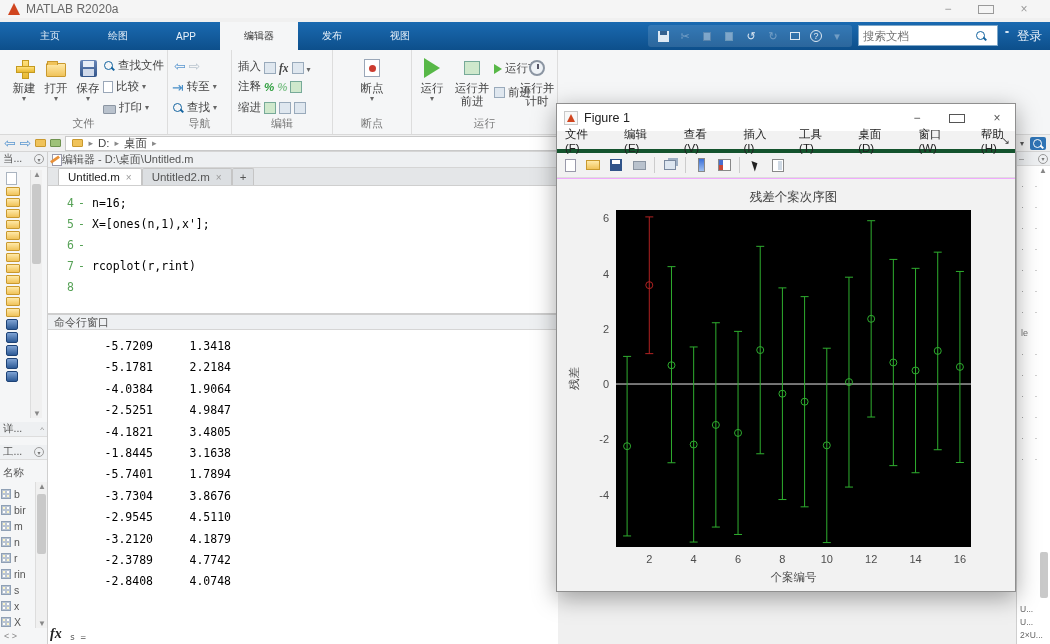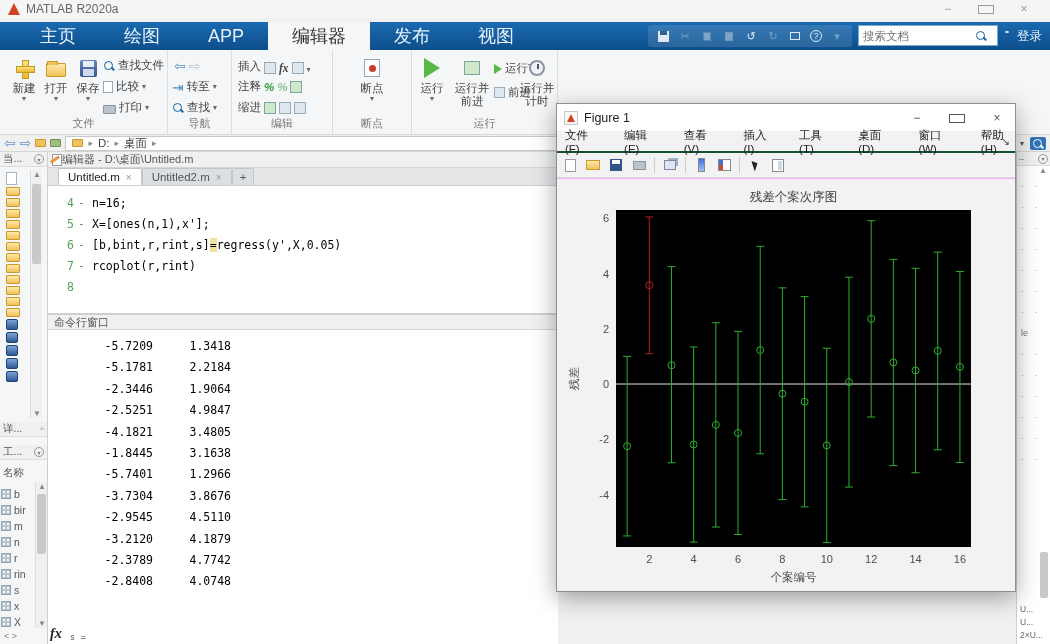"主页" .rtab { font-size: 18px -> 10px }
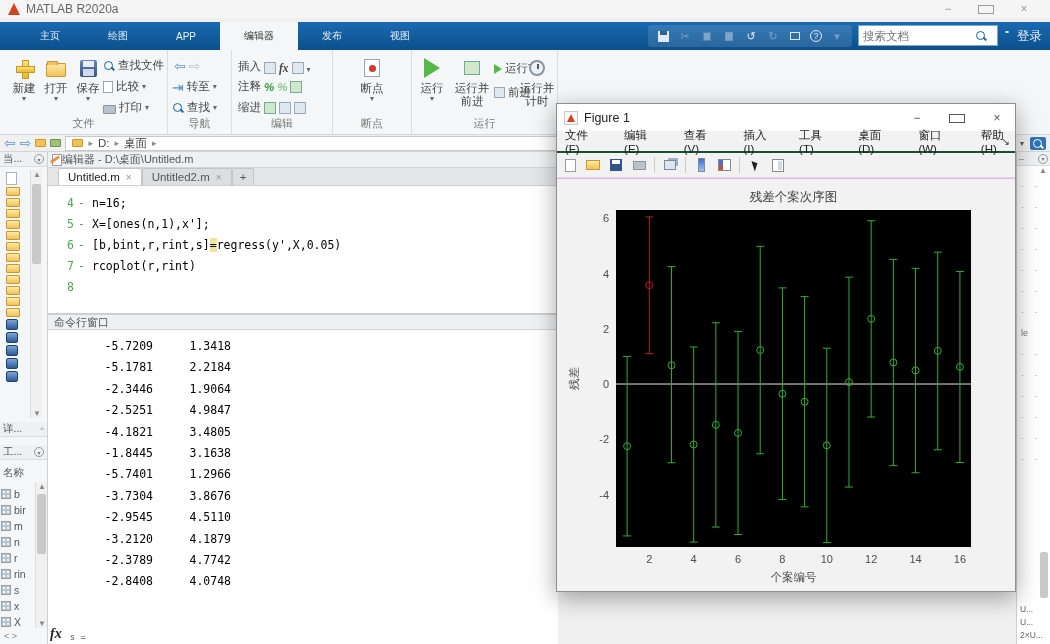"文件(F)" #fig-menu { border-bottom: 2px solid #14532d -> 4px solid #14532d }
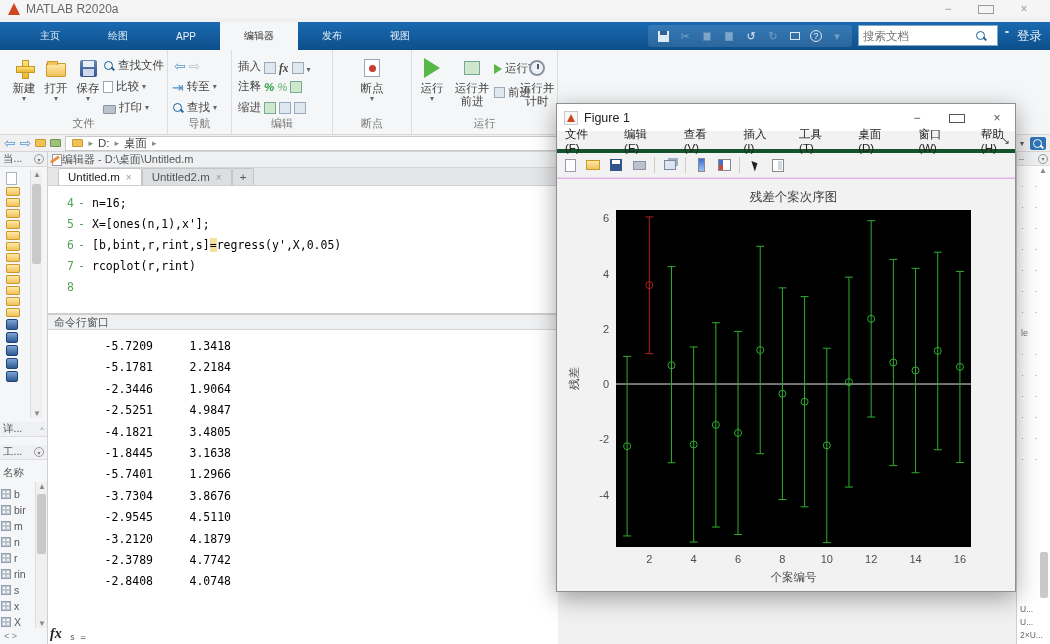"[b,bint,r,rint,s]=regress(y',X,0.05)" span.ctext { html: <span><span>[b,bint,r,rint,s]</span><span>=</span><span>regress(y',X,0.05)</span></span> -> none }
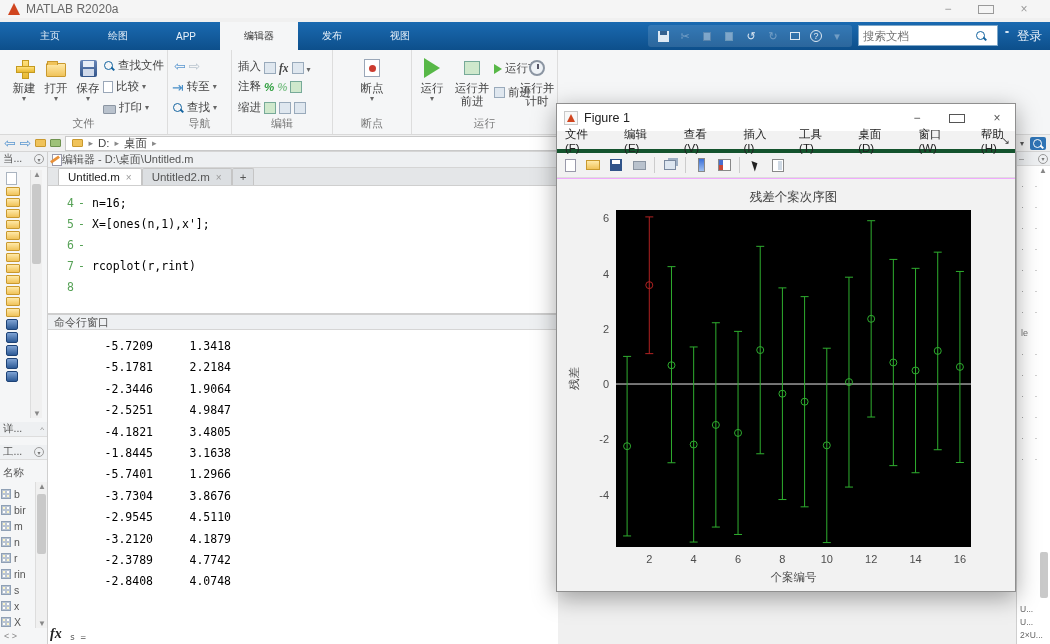"-2.3446" span.c1 { text: -2.3446 -> -4.0384 }
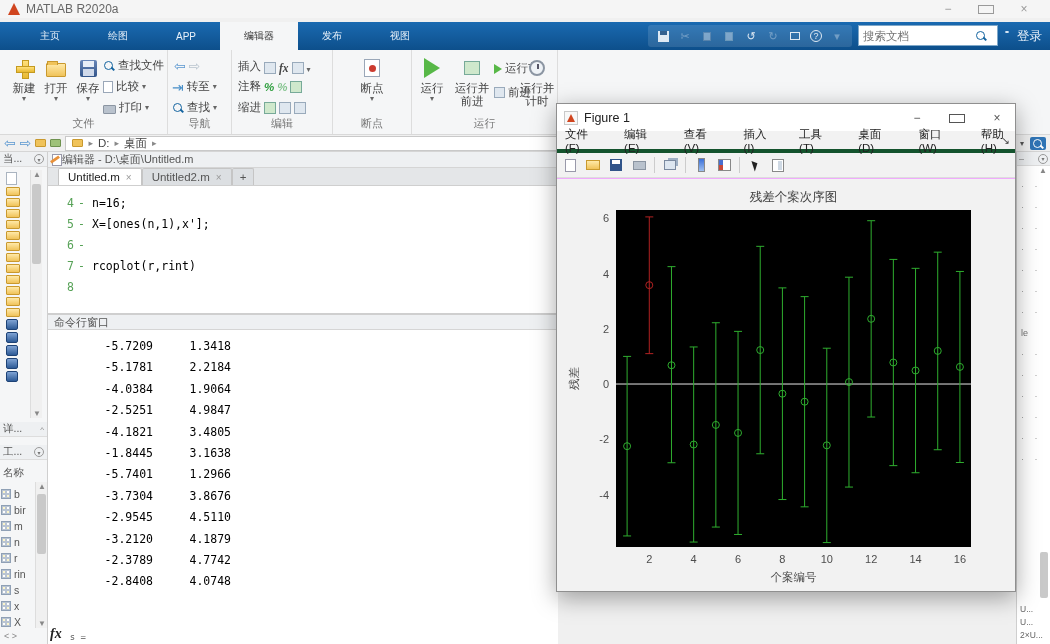"1.2966" span.c2 { text: 1.2966 -> 1.7894 }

==================================================

- To do: Print the entire listing above verbatim. No picture should be included.

- Answer area:
"主页" .rtab { font-size: 18px -> 10px }
"文件(F)" #fig-menu { border-bottom: 2px solid #14532d -> 4px solid #14532d }
"[b,bint,r,rint,s]=regress(y',X,0.05)" span.ctext { html: <span><span>[b,bint,r,rint,s]</span><span>=</span><span>regress(y',X,0.05)</span></span> -> none }
"-2.3446" span.c1 { text: -2.3446 -> -4.0384 }
"1.2966" span.c2 { text: 1.2966 -> 1.7894 }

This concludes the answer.